§ Work instruction: Find the lines in the records that carry the word "https". Copy each one.

++++ Supplied material ++++

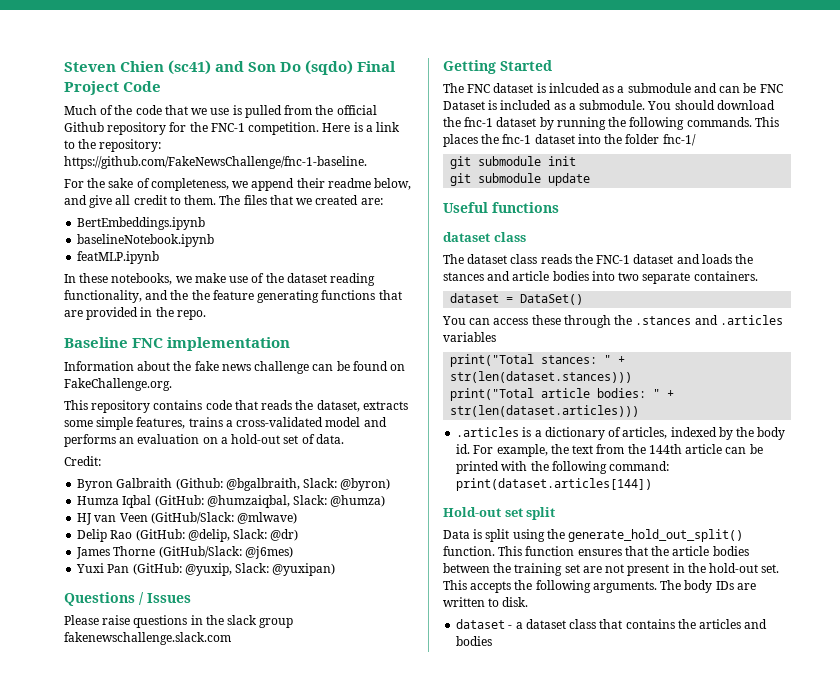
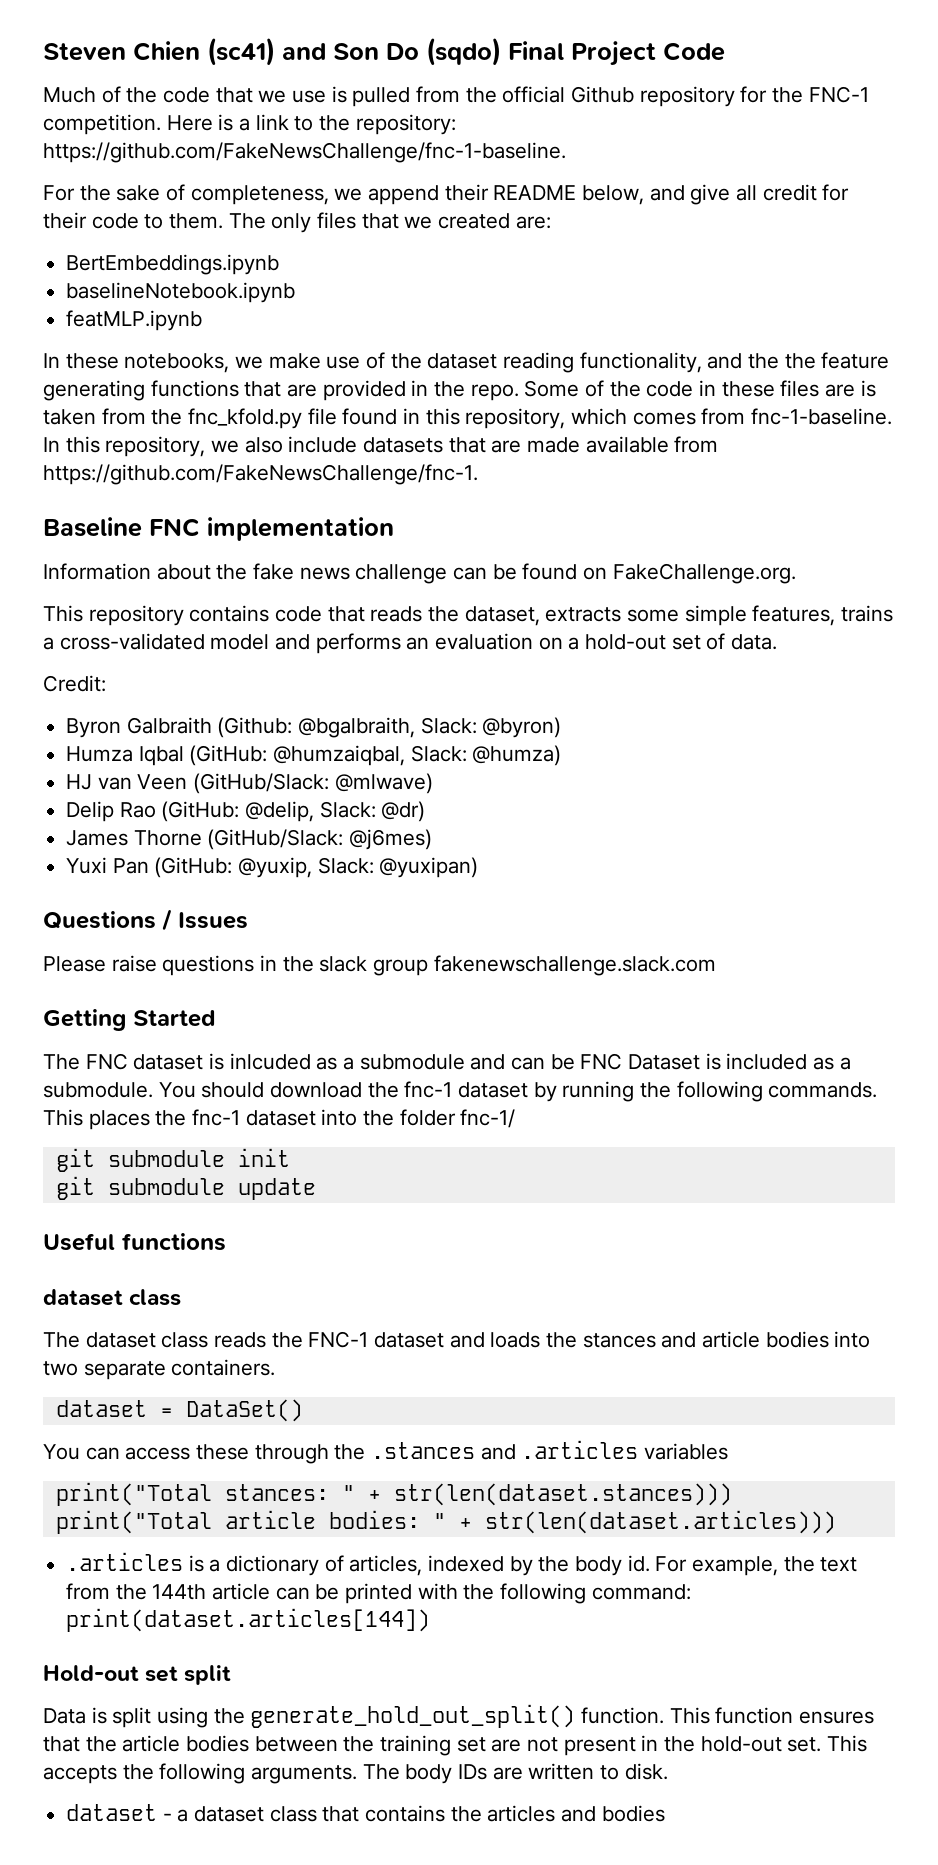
[327,178,371,188] readme -> [493,185,577,200] README
(167, 200) none -> [822,184,850,201] [43,212,139,229] for their code
(241, 200) none -> [271,213,312,233] only
(206, 315) none -> [524,380,876,397] [43,408,893,429] [43,436,719,457] [43,464,478,485] Some of the code in these files are is taken from the fnc_kfold.py file found in this repository, which comes from fnc-1-baseline. In this repository, we also include datasets that are made available from https://github.com/FakeNewsChallenge/fnc-1.

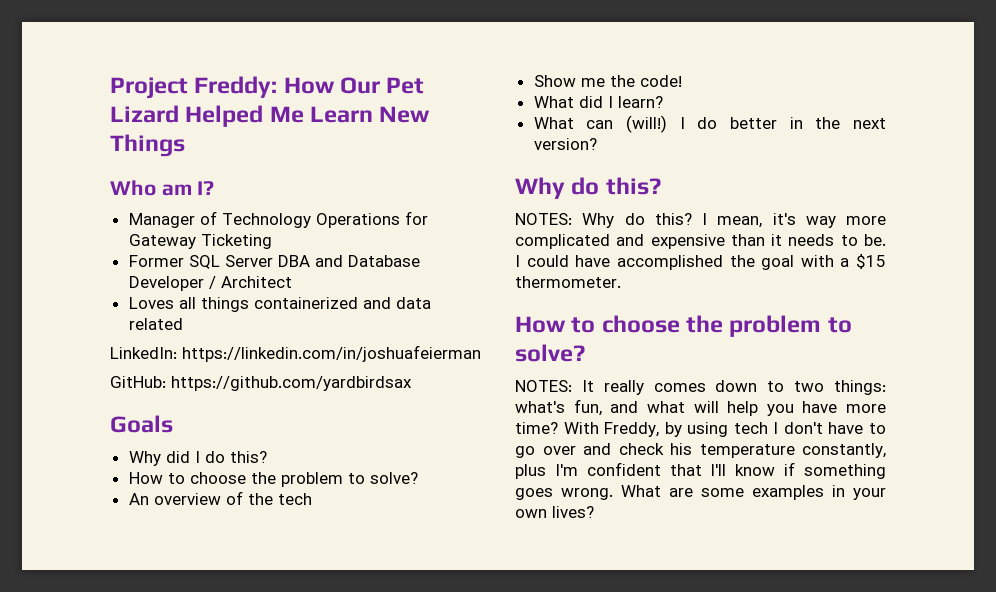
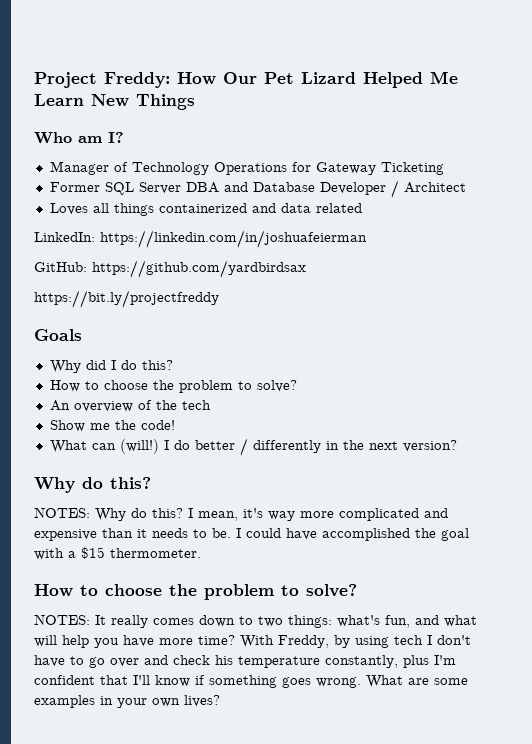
(412, 383) none -> [34,290,219,308] // https://bit.ly/projectfreddy
[533,96,663,108] // What did I learn? -> (175, 425) none
(778, 123) none -> [239,438,321,456] / differently

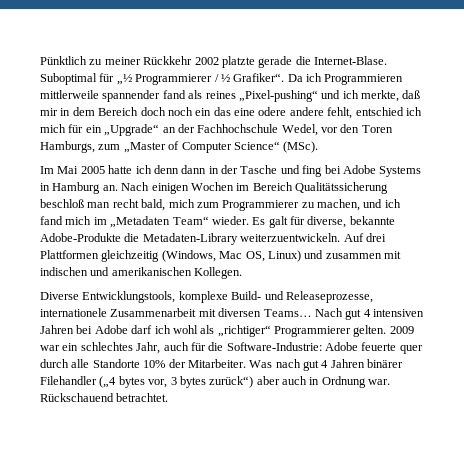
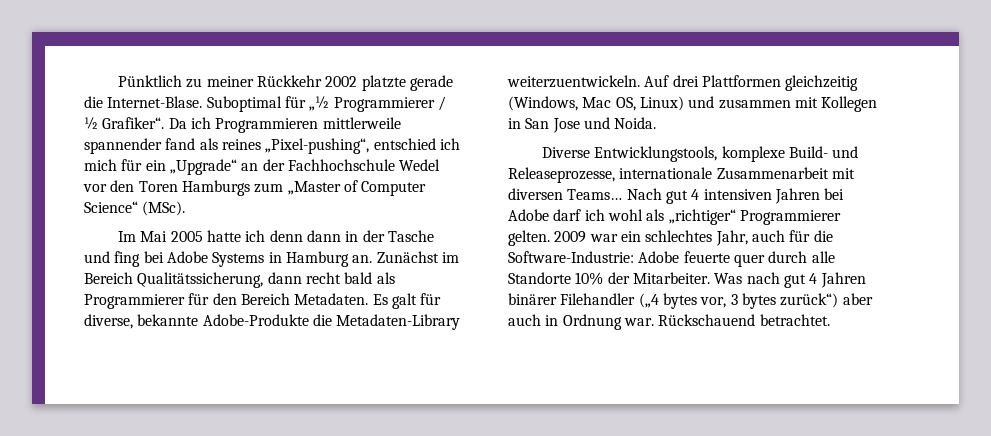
[238,90,421,102] [40,107,353,119] „Pixel-pushing“ und ich merkte, daß mir in dem Bereich doch noch ein das eine odere andere fehlt, -> [265,138,370,154] „Pixel-pushing“,
[281,124,318,136] Wedel, -> [399,159,441,171] Wedel
[40,141,95,153] Hamburgs, -> [181,180,250,196] Hamburgs
[121,182,388,194] [40,199,401,211] [40,216,249,228] Nach einigen Wochen im Bereich Qualitätssicherung beschloß man recht bald, mich zum Programmierer zu machen, und ich fand mich im „Metadaten Team“ wieder. -> [376,251,459,263] [84,272,395,288] [84,293,369,309] Zunächst im Bereich Qualitätssicherung, dann recht bald als Programmierer für den Bereich Metadaten.
[40,267,243,279] indischen und amerikanischen Kollegen. -> [821,96,878,112] [508,117,657,133] Kollegen in San Jose und Noida.
[40,308,107,317] internationele -> [619,167,713,179] internationale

++++

§ Result of the task:
(206, 315) none -> [524,380,876,397] [43,408,893,429] [43,436,719,457] [43,464,478,485] Some of the code in these files are is taken from the fnc_kfold.py file found in this repository, which comes from fnc-1-baseline. In this repository, we also include datasets that are made available from https://github.com/FakeNewsChallenge/fnc-1.
(412, 383) none -> [34,290,219,308] // https://bit.ly/projectfreddy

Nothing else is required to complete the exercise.